- **PROBLEM DESCRIPTION**:
Go through the data and copy each line that holds "Press".

- **SOURCE DATA**:
******
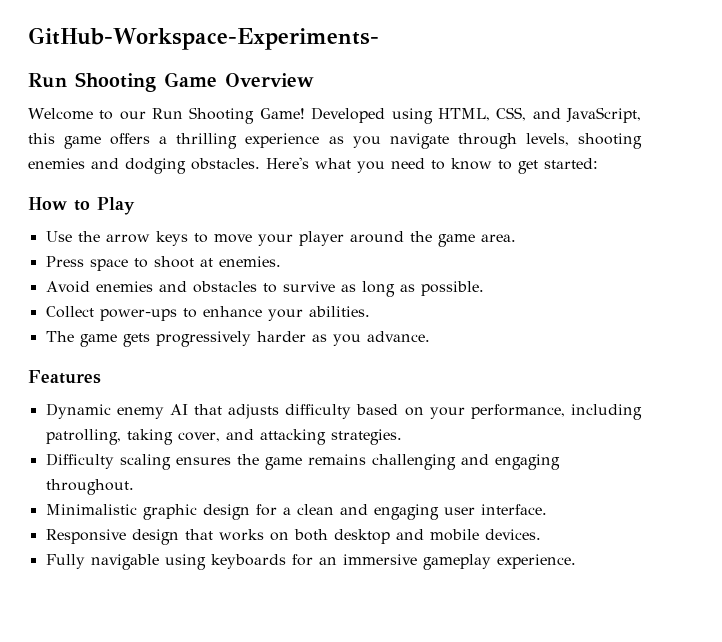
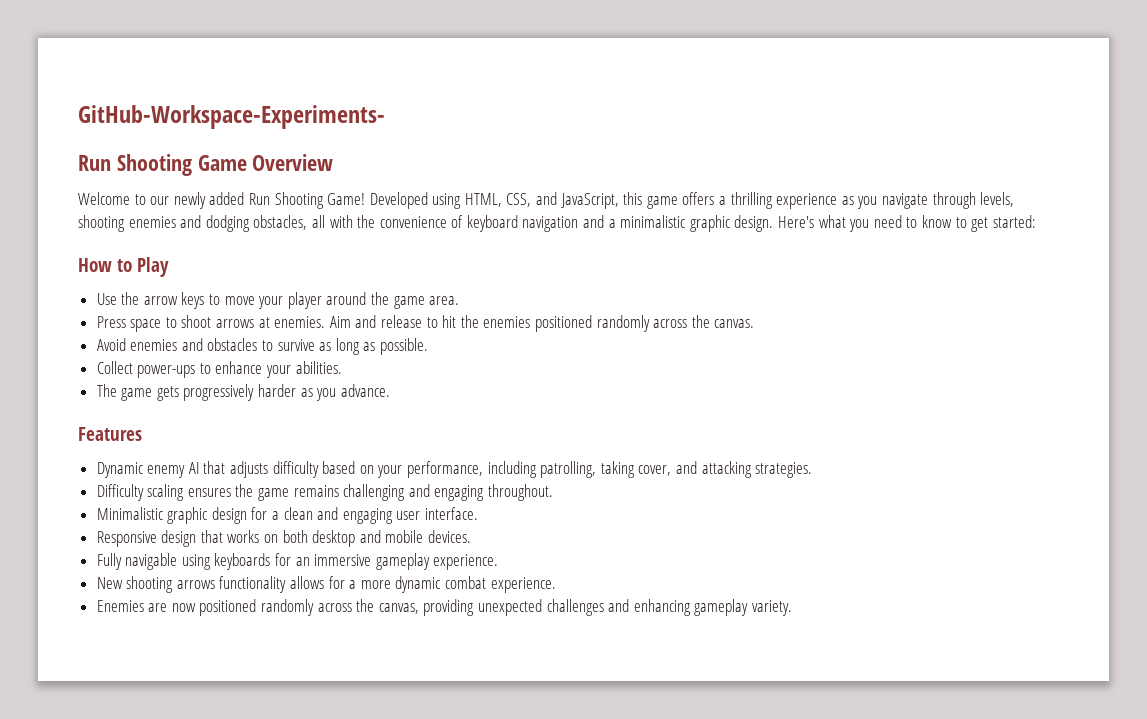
- Welcome to our Run Shooting Game!
+ Welcome to our newly added Run Shooting Game!
- Developed using HTML, CSS, and JavaScript, this game offers a thrilling experience as you navigate through levels, shooting enemies and dodging obstacles.
+ Developed using HTML, CSS, and JavaScript, this game offers a thrilling experience as you navigate through levels, shooting enemies and dodging obstacles, all with the convenience of keyboard navigation and a minimalistic graphic design.
- Press space to shoot at enemies.
+ Press space to shoot arrows at enemies. Aim and release to hit the enemies positioned randomly across the canvas.
+ New shooting arrows functionality allows for a more dynamic combat experience.
+ Enemies are now positioned randomly across the canvas, providing unexpected challenges and enhancing gameplay variety.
******
- **RESULT OF THIS EXERCISE**:
- Press space to shoot at enemies.
+ Press space to shoot arrows at enemies. Aim and release to hit the enemies positioned randomly across the canvas.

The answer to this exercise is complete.